Le cœur de Resident Evil Requiem repose sur une structure narrative et de gameplay qui repose sur deux personnages principaux et qui évoluent en parallèle l'un de l'autre. D'un côté, nous suivons Grace Ashcroft dans une expérience de pur "survival-horror". Désarmée et plus vulnérable, ses séquences dans le centre de soins de Rhodes Hill rappellent les moments les plus oppressants de la série où dans ces moments, la fuite et la gestion minutieuses des ressources sont les seules clés pour survivre et sortir de cet enfer. C'est d'ailleurs un des points sur lesquels le réalisateur Koshi Nakanishi insiste : "C’est comme si vous jouiez à des jeux complètement différents avec Grace et Leon".

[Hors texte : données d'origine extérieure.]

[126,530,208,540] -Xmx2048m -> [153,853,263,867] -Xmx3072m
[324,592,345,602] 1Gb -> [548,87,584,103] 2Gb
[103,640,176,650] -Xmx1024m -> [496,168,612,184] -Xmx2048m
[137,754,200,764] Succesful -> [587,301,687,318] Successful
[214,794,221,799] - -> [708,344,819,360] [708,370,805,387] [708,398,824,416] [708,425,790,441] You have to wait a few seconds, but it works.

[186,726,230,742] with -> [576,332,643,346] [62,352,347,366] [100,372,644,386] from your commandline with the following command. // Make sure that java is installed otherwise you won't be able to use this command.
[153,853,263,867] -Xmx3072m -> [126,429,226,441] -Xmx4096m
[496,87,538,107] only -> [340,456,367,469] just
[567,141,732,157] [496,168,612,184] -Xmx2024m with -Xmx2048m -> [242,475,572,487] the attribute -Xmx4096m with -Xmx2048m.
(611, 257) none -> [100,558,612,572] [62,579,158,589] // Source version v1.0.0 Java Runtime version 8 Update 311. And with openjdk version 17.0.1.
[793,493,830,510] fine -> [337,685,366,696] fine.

Contrairement à l'échec de Resident Evil 6 où les campagnes finissaient par toutes se ressembler avec un abus d'actions qui ne laissaient aucune place à la variété de gameplay, Requiem semble avoir trouvé un autre équilibre. Les segments de Grace misent sur une tension psychologique et des énigmes environnementales, tandis que les phases avec Leon S. Kennedy reprennent directement l'héritage de Resident Evil 4.
Leon dispose d'un arsenal complet, pistolet, fusil à pompe, magnum, et fait face à des hordes d'ennemis avec autant d'assurance que de style. La bonne idée de Capcom ici est de ne pas diluer l'horreur dans un trop-plein d'action, mais de faire cohabiter deux idées de game design pour offrir un rythme organique qui manquait cruellement à l'épisode sorti en 2012.

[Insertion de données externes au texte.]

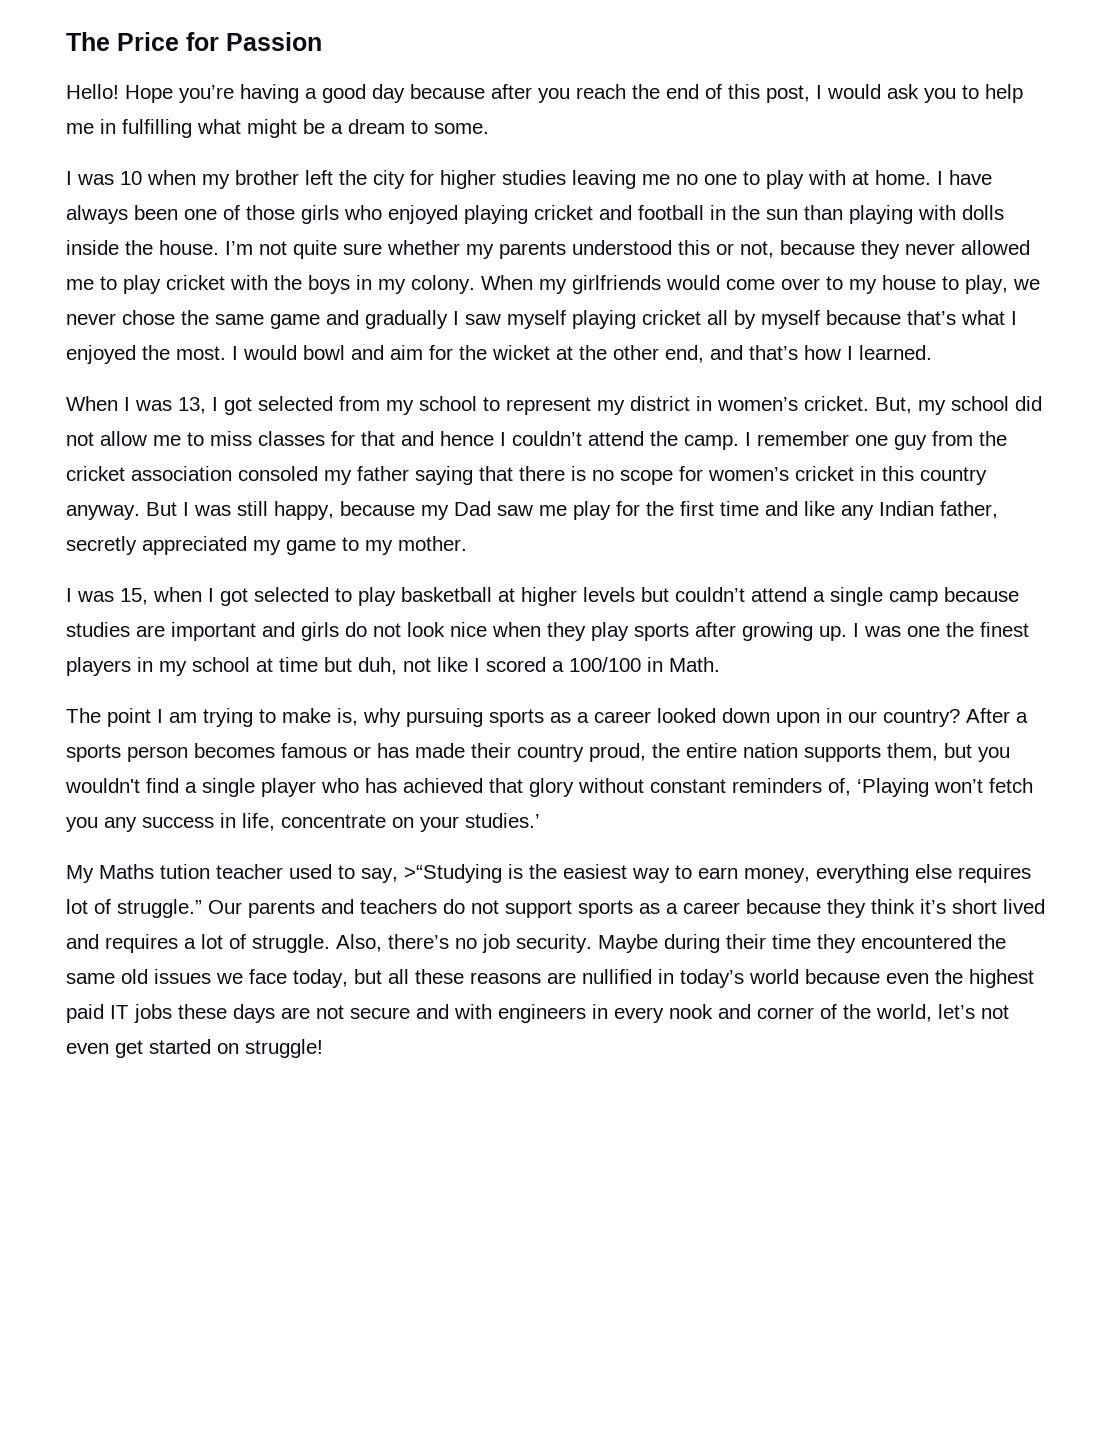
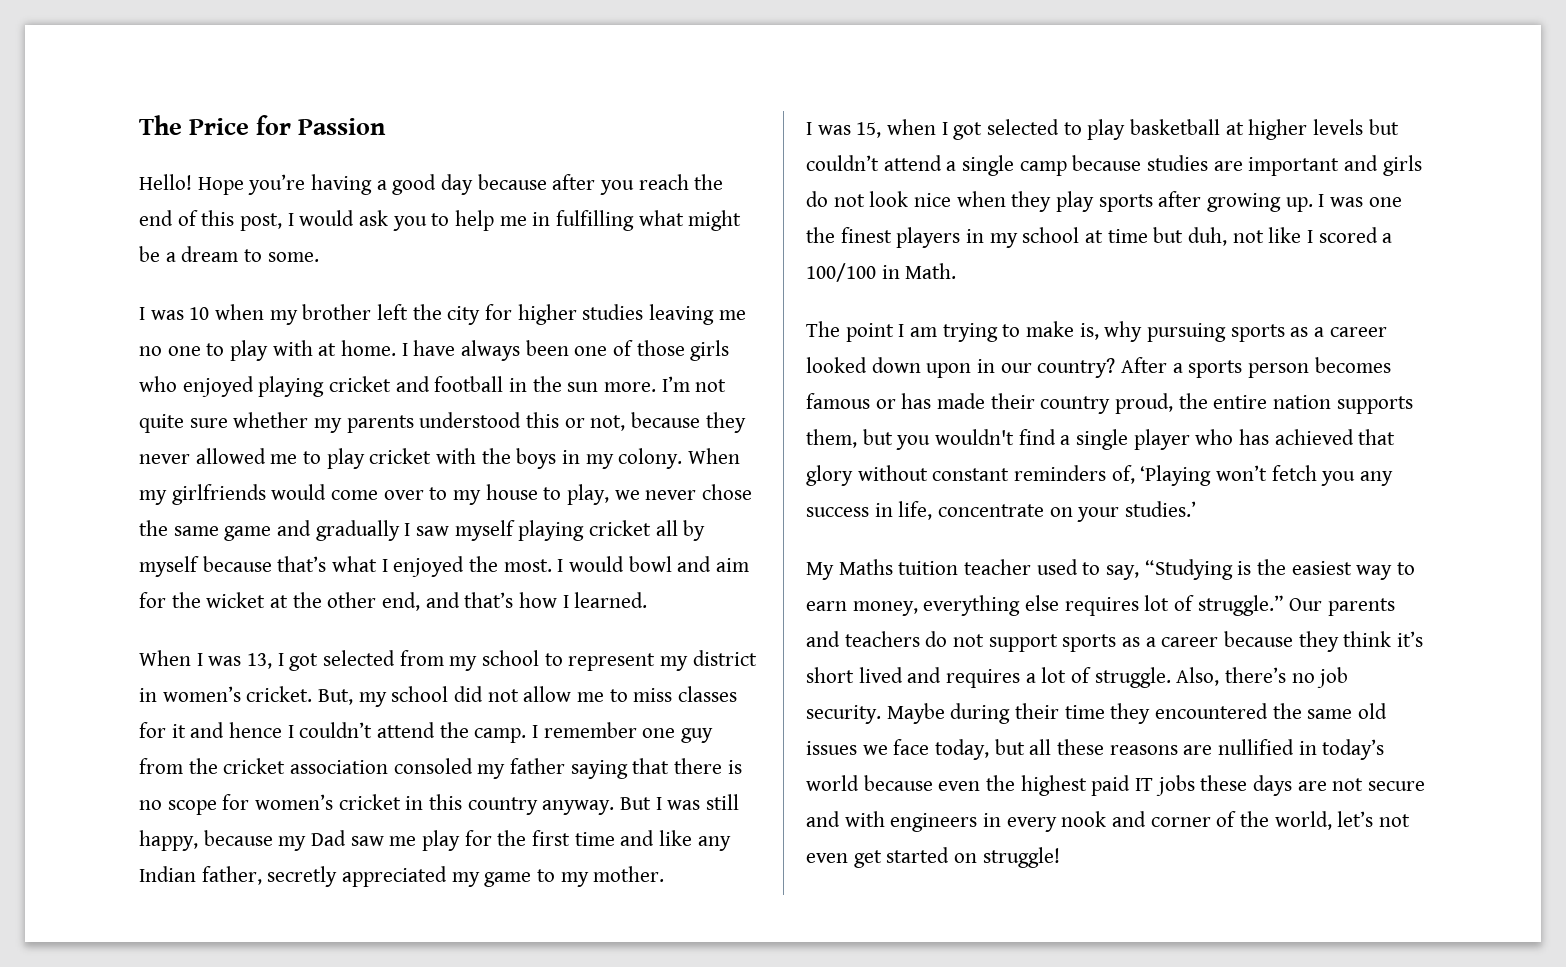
[804,205,1004,224] [66,240,219,255] than playing with dolls inside the house. -> [604,382,657,392] more.
[361,431,395,446] that -> [171,724,186,738] it
[160,864,210,879] tution -> [898,561,959,575] tuition
[404,864,502,883] >“Studying -> [1144,559,1233,580] “Studying

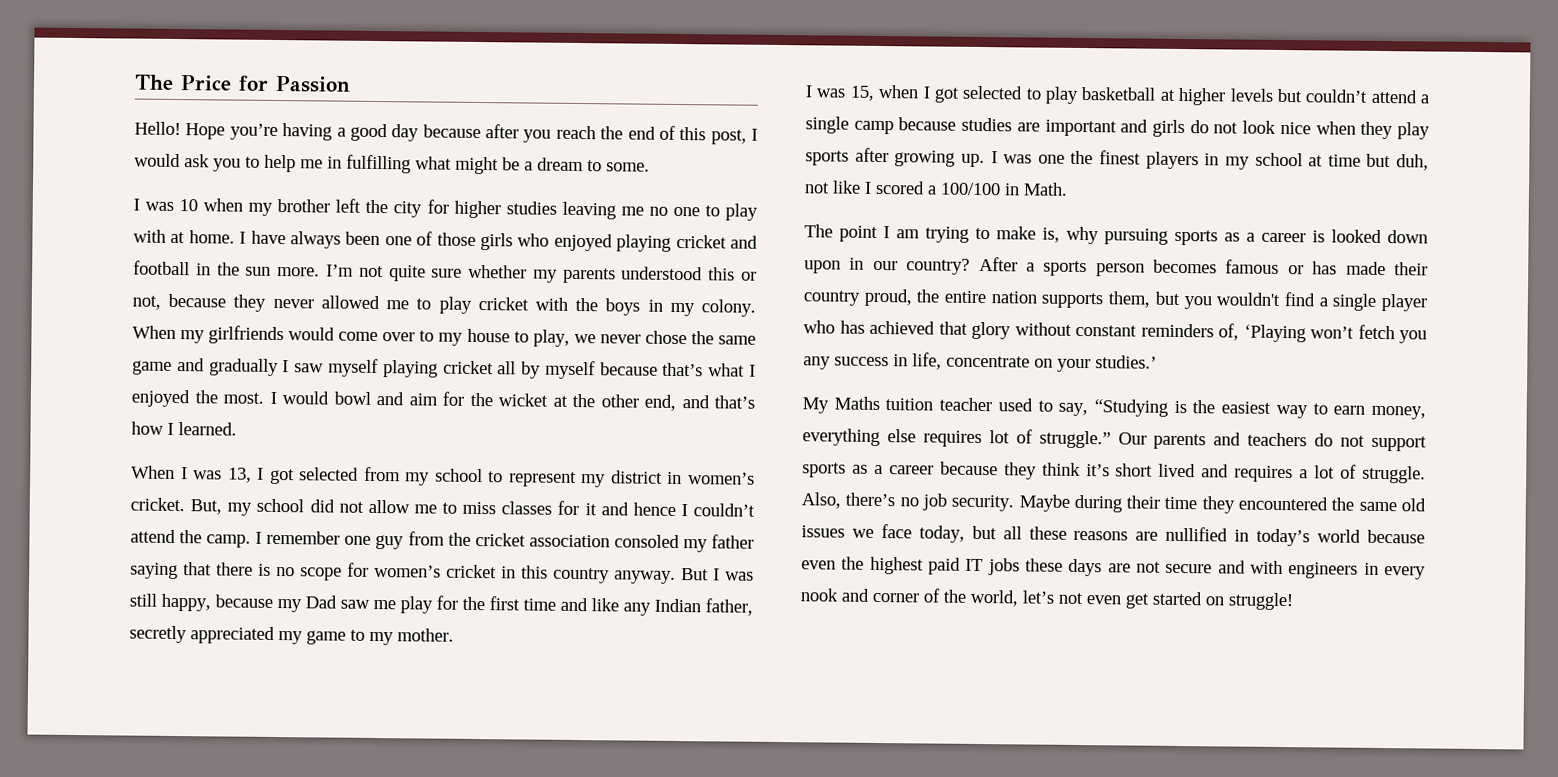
(1387, 332) none -> [1312,230,1325,243] is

Rendre hommage à Resident Evil 6 en évitant ses défauts
Pourquoi l'approche de Resident Evil Requiem est-elle différente de celle qui a conduit Resident Evil 6 à être considéré comme l'un des pires épisodes de la franchise ? La réponse se trouve tout simplement dans la cohérence proposée dans le jeu. Là où l'ancien opus multipliait les styles sans réfléchir (action, infiltration, horreur, coopération) de manière chaotique et "souvent médiocre", Requiem tente d'affiner cette proposition. Leon n'est plus ce super-soldat invincible qui peut réaliser l'impossible et se sortir de toutes les situations sans égratignures ; il est maintenant ancré dans une mécanique un peu plus réaliste où les combats demanderont un peu plus d'exigence pour être réussis.
De plus, le retour à Raccoon City sert de liant narratif et émotionnel pour les fans de la série, évitant ainsi de les perdre dans un marasme de scénario et d'histoires différentes. Le jeu semble utiliser astucieusement la nostalgie sans en abuser, transformant des lieux iconiques en terrains de jeu adaptés aux deux styles de gameplay. La progression est pensée pour que chaque compétence acquise avec un personnage apporte un éclairage nouveau sur l'aventure de l'autre.
En faisant le choix de proposer deux chemins isolés pour les deux héros où parfois, ils se croiseront, Capcom pourrait enfin réussir à rendre crédible une idée vieille de plus d'une dizaine d'années qui n'avait pourtant pas du tout plus aux fans de la série. L'ingéniosité d'avoir deux façons de jouer diamétralement opposée est peut-être la clé pour faire coexister deux histoires et deux destins différents, sans pour autant basculer dans la surenchère comme ce fut le cas pour Resident Evil 6. La sortie de Requiem est imminente, et les joueurs vont enfin pouvoir se faire leur propre avis et décider d'où il le place dans l'histoire de la franchise, et surtout si l'idée qui était initialement mauvaise, ne serait peut-être pas au final une bonne idée.